[Prompt] Could you repeat the data word for word while skipping the pictures?

[Listed entries]
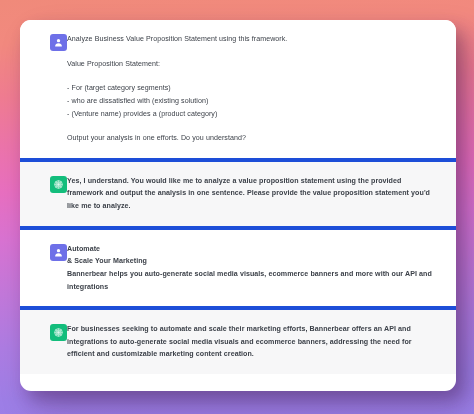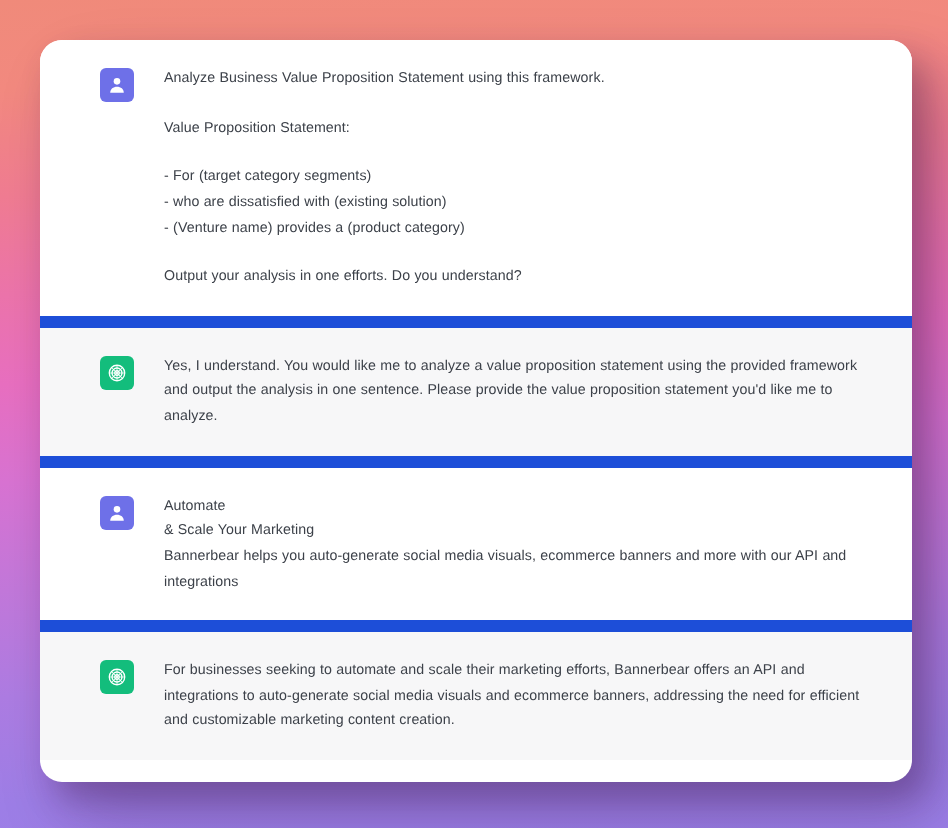--- a/index.html
+++ b/index.html
@@ -64,7 +64,6 @@
 
   
   .msg-body {
-    margin-left:15px;
     flex:1 1 auto;
     color:#3c4149;
     font-size:7.1px;

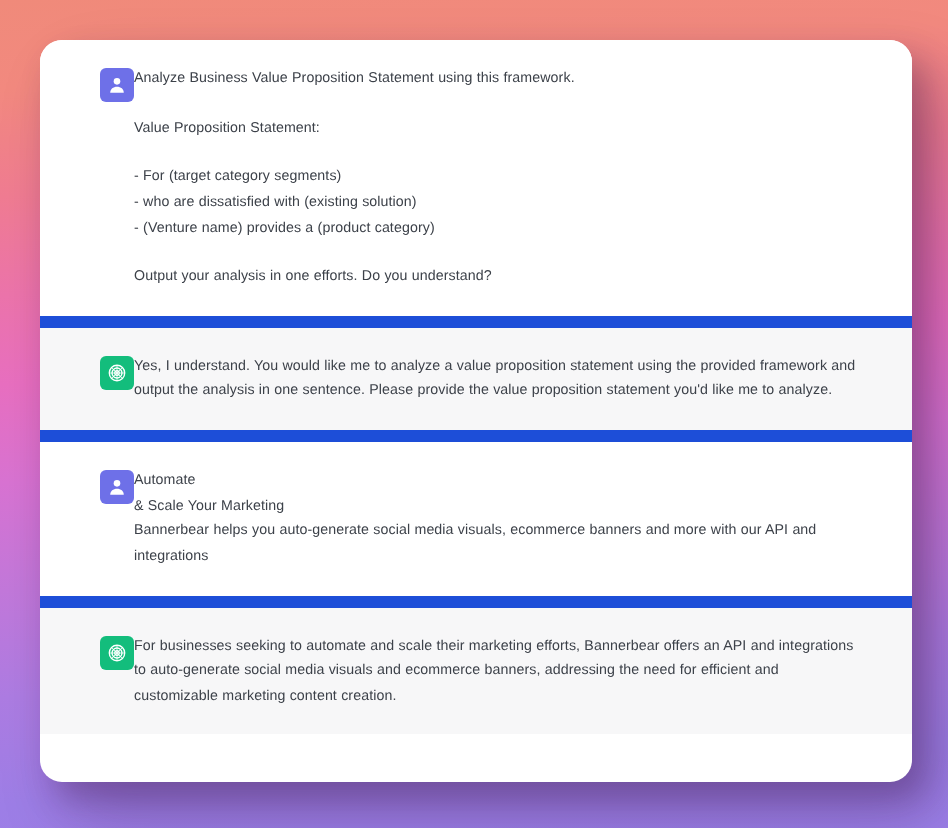--- a/index.html
+++ b/index.html
@@ -46,7 +46,7 @@
   }
   .msg-row.user      { background:#ffffff; }
   .msg-row.assistant { background:#f7f7f8; }
-  .msg-row + .msg-row { border-top:6px solid #1d4ed8; }
+  .msg-row + .msg-row { border-top:4px solid #1d4ed8;font-weight:bold; }
 
   
   .avatar {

[The completed task]
--- a/index.html
+++ b/index.html
@@ -64,7 +64,6 @@
 
   
   .msg-body {
-    margin-left:15px;
     flex:1 1 auto;
     color:#3c4149;
     font-size:7.1px;

--- a/index.html
+++ b/index.html
@@ -46,7 +46,7 @@
   }
   .msg-row.user      { background:#ffffff; }
   .msg-row.assistant { background:#f7f7f8; }
-  .msg-row + .msg-row { border-top:6px solid #1d4ed8; }
+  .msg-row + .msg-row { border-top:4px solid #1d4ed8;font-weight:bold; }
 
   
   .avatar {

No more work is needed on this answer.